Prenons-en acte et inscrivons donc dans la loi que le nombre d’embryons à implanter directement est fixé à l’avance, puisque, en parallèle, on nous propose aujourd'hui la vitrification ovocytaire.

Aujourd’hui, on dénombre en France 150 000 embryons congelés. Selon l’Agence de la biomédecine, en 2008, seuls 66 % des 150 000 embryons faisaient encore l’objet d’un « projet parental ».

Pour les embryons dits « surnuméraires », sur lesquels ne reposent pas de projet parental, la loi prévoit qu’au bout d’un certain temps ils soient détruits, donnés à la recherche ou bien confiés à d’autres couples, des options qui posent de multiples problèmes éthiques.

La science masque aux parents les enjeux de la congélation et les dilemmes cornéliens qu’elle pose en se présentant seulement comme la réponse concrète à leur douloureux problème de stérilité. On les met donc devant des choix impossibles à cause de la congélation des embryons qui n’est aujourd’hui plus utile ! Finalement, ce sont les parents qui deviennent les censeurs ou les promoteurs de la recherche.

En effet, aujourd’hui, nous autorisons la vitrification ovocytaire, qui permettra de constituer un embryon « frais » à chaque tentative d’assistance médicale à la procréation plutôt que d’avoir à décongeler des embryons déjà constitués des mois, voire des années avant.

J’ai déjà cité au cours de ce débat l’exemple de cette femme de quarante-deux ans qui avait un embryon congelé depuis vingt ans, qui se l’est fait implanter et qui a donné l’enfant à adopter…

D’ailleurs, un certain nombre de parents qui désirent un autre enfant préféreraient recréer des embryons plutôt que d’utiliser leur « stock » en CECOS, les centres d’études et de conservation du sperme, les jugeant « passés de date » ou s’interrogeant sur leur âge réel par rapport au frère ou à la sœur né de la même « production ». Ainsi, seuls 2 000 bébés par an naissent après une décongélation.

De plus, cela va de pair avec de meilleurs résultats de l’assistance médicale à la procréation, car l’on obtient plus de grossesses en transfert d’embryon « frais » qu’avant.
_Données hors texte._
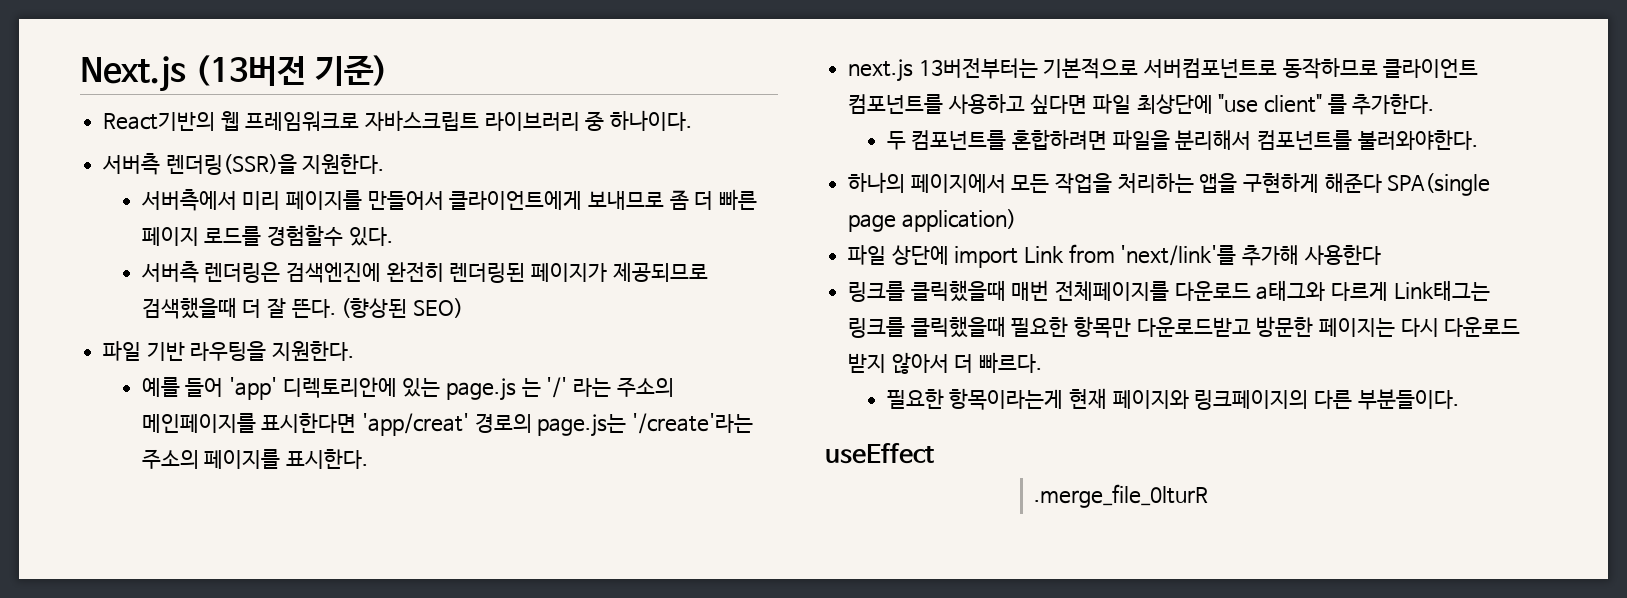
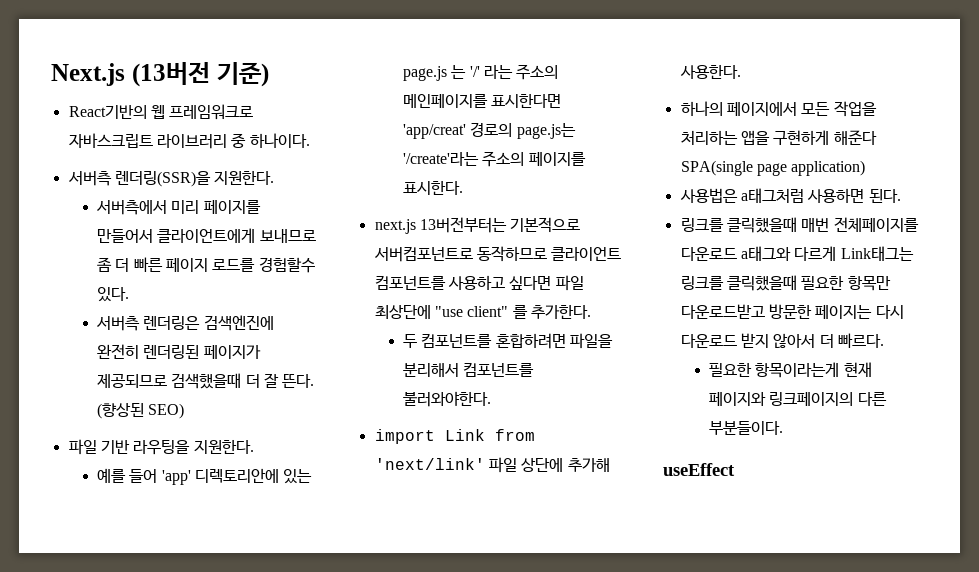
+ import Link from 'next/link' 파일 상단에 추가해 사용한다.
- 파일 상단에 import Link from 'next/link'를 추가해 사용한다
+ 사용법은 a태그처럼 사용하면 된다.
- .merge_file_0lturR

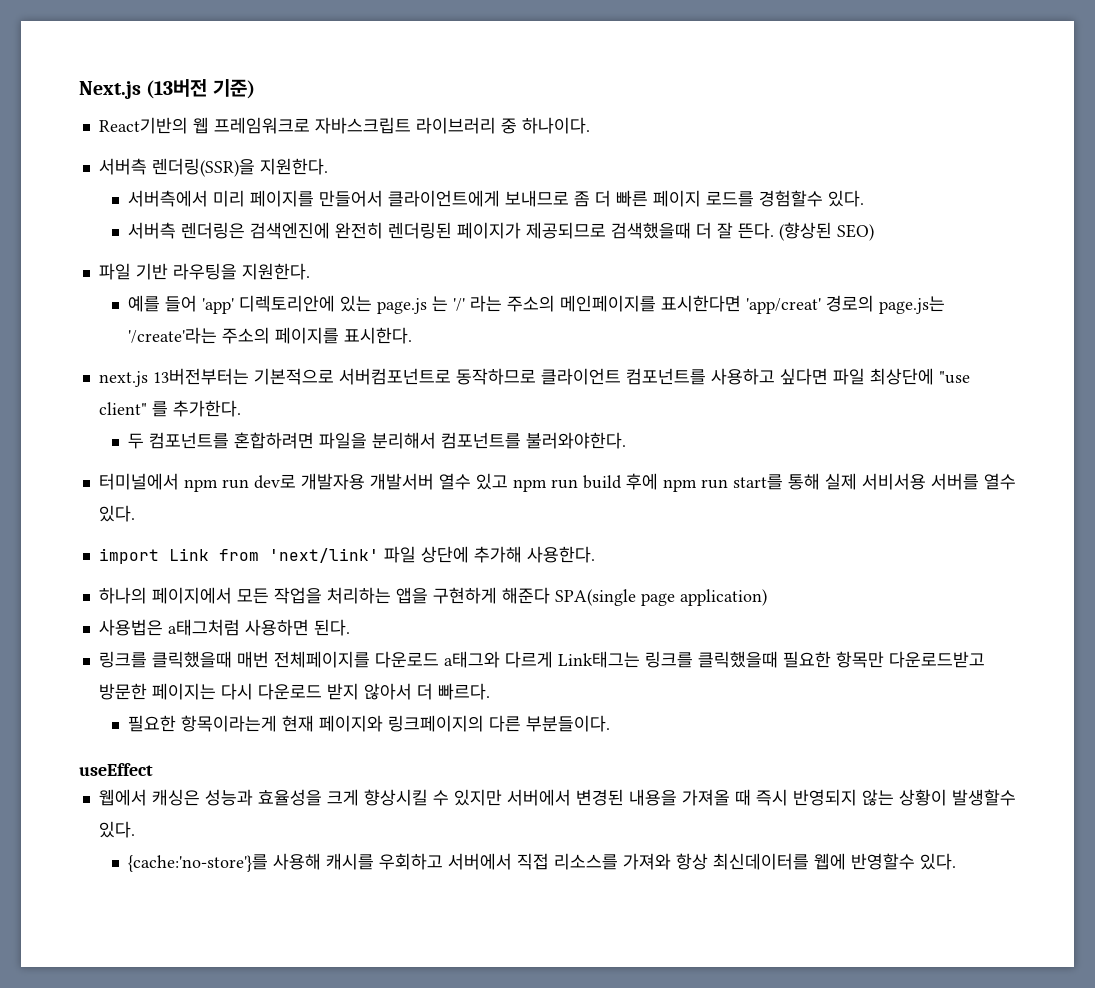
+ 터미널에서 npm run dev로 개발자용 개발서버 열수 있고 npm run build 후에 npm run start를 통해 실제 서비서용 서버를 열수 있다.
+ 웹에서 캐싱은 성능과 효율성을 크게 향상시킬 수 있지만 서버에서 변경된 내용을 가져올 때 즉시 반영되지 않는 상황이 발생할수 있다.
+ {cache:'no-store'}를 사용해 캐시를 우회하고 서버에서 직접 리소스를 가져와 항상 최신데이터를 웹에 반영할수 있다.

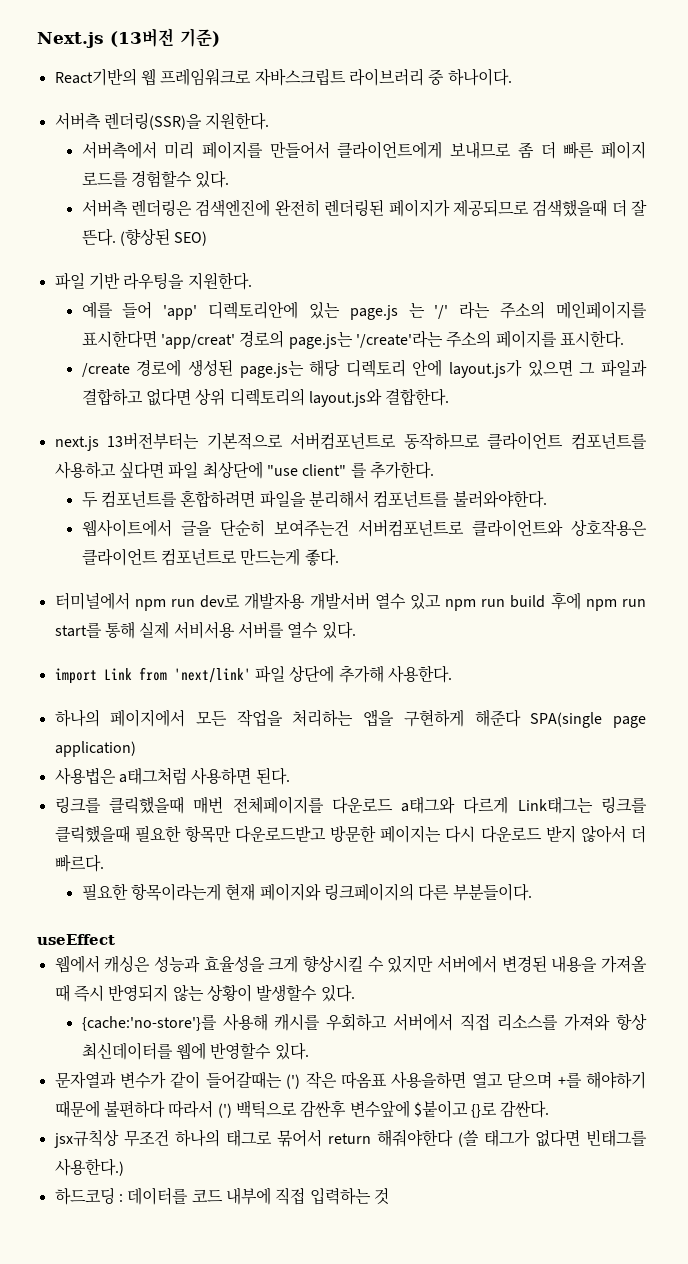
+ /create 경로에 생성된 page.js는 해당 디렉토리 안에 layout.js가 있으면 그 파일과 결합하고 없다면 상위 디렉토리의 layout.js와 결합한다.
+ 웹사이트에서 글을 단순히 보여주는건 서버컴포넌트로 클라이언트와 상호작용은 클라이언트 컴포넌트로 만드는게 좋다.
+ 문자열과 변수가 같이 들어갈때는 (') 작은 따옴표 사용을하면 열고 닫으며 +를 해야하기 때문에 불편하다 따라서 (') 백틱으로 감싼후 변수앞에 $붙이고 {}로 감싼다.
+ jsx규칙상 무조건 하나의 태그로 묶어서 return 해줘야한다 (쓸 태그가 없다면 빈태그를 사용한다.)
+ 하드코딩 : 데이터를 코드 내부에 직접 입력하는 것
La congélation des embryons n’est dès lors plus utile pour les couples qui ont recours à l’assistance médicale à la procréation !

En outre, autoriser la vitrification ovocytaire n’a de sens que si cette technique s’accompagne d’un encadrement éthique, sans quoi elle ne servira qu’à transformer progressivement la fonction médicale de l’assistance médicale à la procréation en technique de convenance.

Les ovocytes conservés ne seront-ils pas une tentation pour demander une assistance médicale à la procréation à tout âge ou pour constituer des embryons anonymes ? S’il s’agit de maternités de convenance, seront-elles remboursées par la sécurité sociale ?

Pour autant, afin de prendre en compte la réalité des pratiques médicales et de laisser le temps aux laboratoires de s’approprier la technique de la vitrification ovocytaire, la limitation que nous prévoyons entrera en vigueur un an après la promulgation de la loi.

Mes chers collègues, nous avons donc aujourd’hui la responsabilité de revenir à une pratique d’assistance médicale à la procréation qui réduise notre stock d’embryons, un stock qui pose problème à tous. J’espère que nous prendrons la mesure de cette responsabilité.

Je présenterai en conséquence des amendements au regard de cette nouvelle technique, qui induit une réduction des embryons surnuméraires.